Thacker and project manager Reese Cuddy knew that a full door-to-door household census was not logistically possible, given the vast expanses, largely unpaved roads, and informal home addresses. Spanning parts of Arizona and New Mexico, Fort Defiance Agency has a population of over 42,000 residents and comprises 27 chapters or local governance units.

Using Google Earth Pro and publicly available satellite data, the research team randomly selected households to ensure a representative sample of the full agency.
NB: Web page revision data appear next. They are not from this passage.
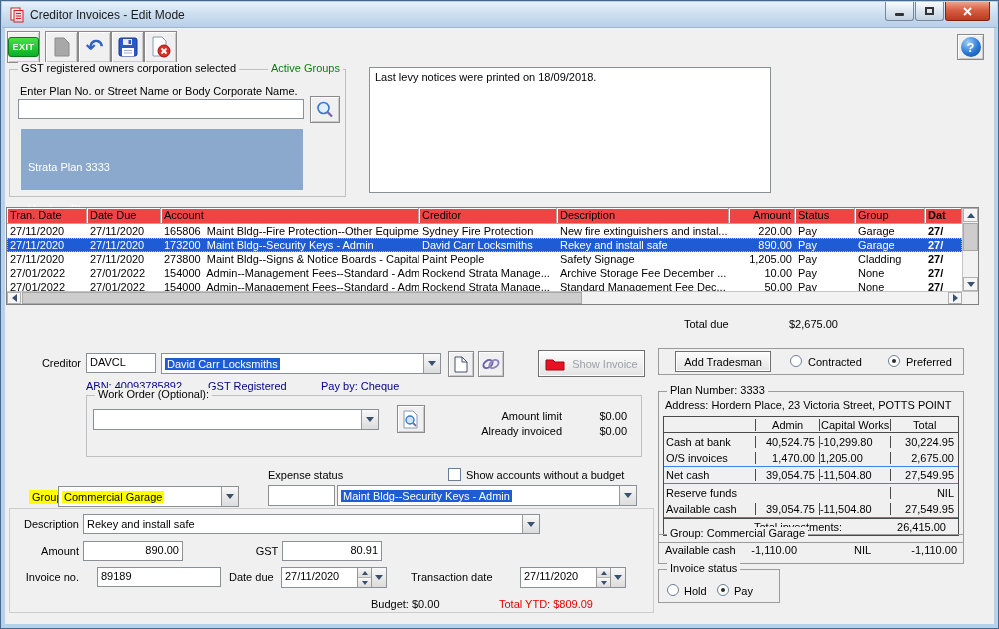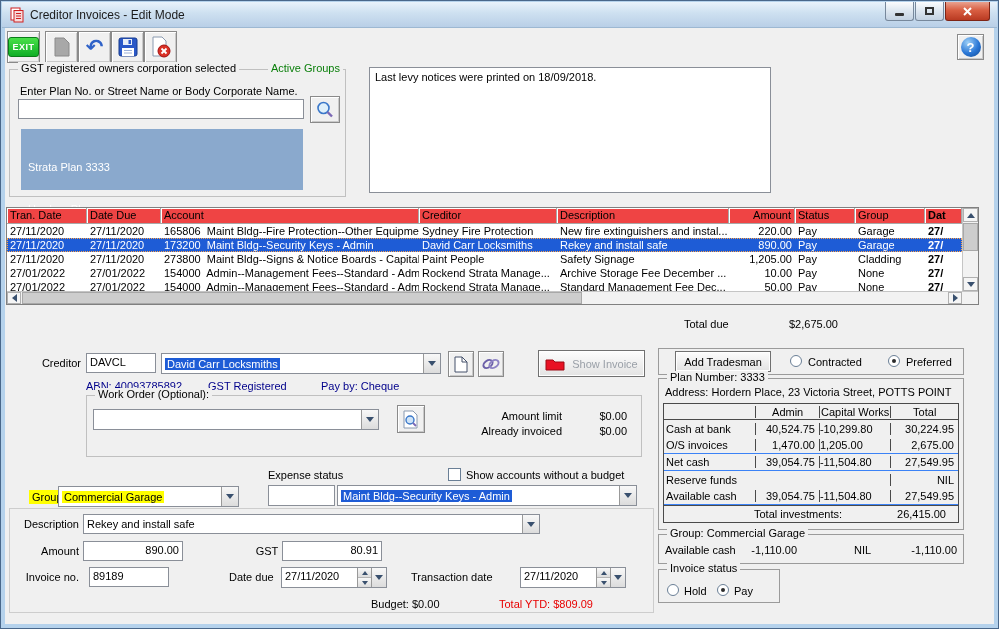--- a/index.html
+++ b/index.html
@@ -437,7 +437,7 @@
     <span class="lbl" style="left:247px;top:7px;">Preferred</span>
   </div>
 
-  <div class="gbox dark" style="left:657px;top:377px;width:306px;height:152px;">
+  <div class="gbox dark" style="left:657px;top:390px;width:306px;height:152px;">
     <span class="legend">Plan Number: 3333</span>
     <span class="lbl" style="left:6px;top:7px;">Address: Hordern Place, 23 Victoria Street, POTTS POINT</span>
     <div class="ptable">

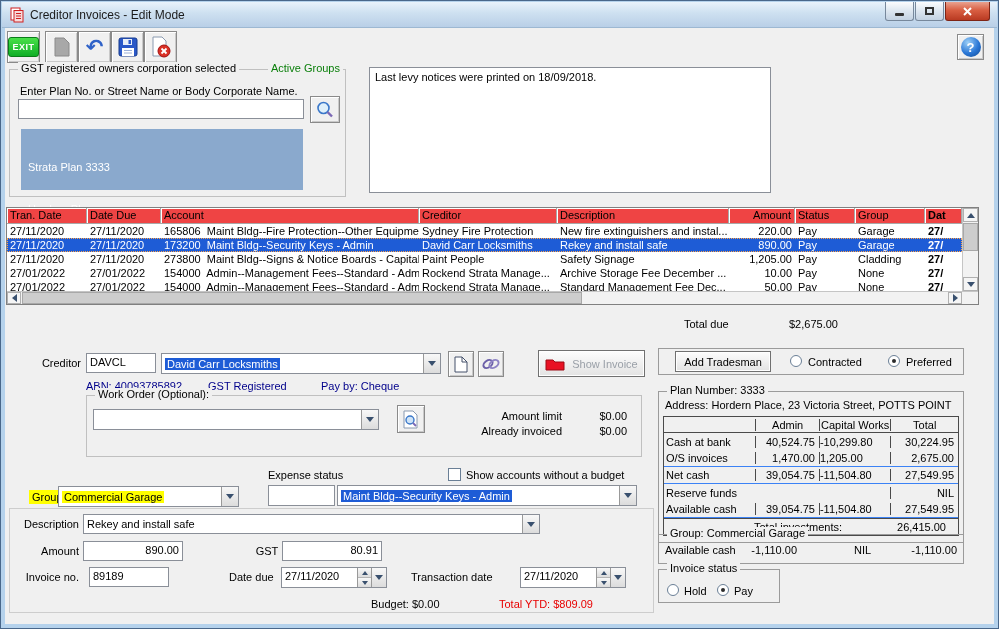--- a/index.html
+++ b/index.html
@@ -390,7 +390,7 @@
   <span class="tin r" style="left:281px;top:540px;width:100px;height:20px;">80.91</span>
 
   <span class="lbl r" style="left:8px;top:570px;width:70px;">Invoice no.</span>
-  <span class="tin" style="left:88px;top:566px;width:80px;height:20px;">89189</span>
+  <span class="tin" style="left:96px;top:566px;width:124px;height:20px;">89189</span>
 
   <span class="lbl" style="left:228px;top:570px;">Date due</span>
   <div class="spinbox" style="left:280px;top:566px;width:106px;height:21px;">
In the summer of 2022, a group of interns and local Hopkins team members embarked on the herculean effort of verifying satellite data and physically reaching hundreds of selected households with the survey and water test kits.

"Our team sat down with chapter officials and community members to look at the map frame by frame, confirming every household," Cuddy recalls. "Our surveyors drove over 200,000 miles down these bumpy dirt roads, including evenings and weekends, to make sure that we're giving residents the best possible opportunity to participate."

"The core of this work is sitting down with community members and listening to their stories," says Thacker, who was involved in training the surveyors as well as conducting interviews. "It is such an honor to hold that space. … Bearing witness to these life experiences connects me deeply to my community."

Nearly 1,000 surveys later, the DHWW team found that an estimated 27% of homes in Fort Defiance Agency do not have piped water to their homes. Bottled water is widely used for drinking by more than 72% of households, regardless of whether the homes have piped water access. And water hauling is practiced by 41% of Navajo households, with the largest burden falling on residents over age 55.

"These findings provide us with a huge set of clues about where future work can be done, and ways to inform policy that will remove barriers to water access," Cuddy says. "We're starting to understand, for example, distrust toward the tribally run piped water system, which, despite meeting safe drinking standards, may look or taste unappealing. We've uncovered bureaucratic reasons some homes are not connected to water networks. There is a wide range of solutions, some of which are well within reach."

As the DHWW team aspires to replicate the survey across Navajo Nation and leverage the results in policy discussions, survey participants are front of mind.

"I hear the echo of their voices in the data we're producing—the Indigenous experience is driving the Western research," Thacker says. "Every aspect we're trying to do mindfully, even in terms of disseminating the results to participating communities, by reflecting back their stories along with the big picture of what we're learning."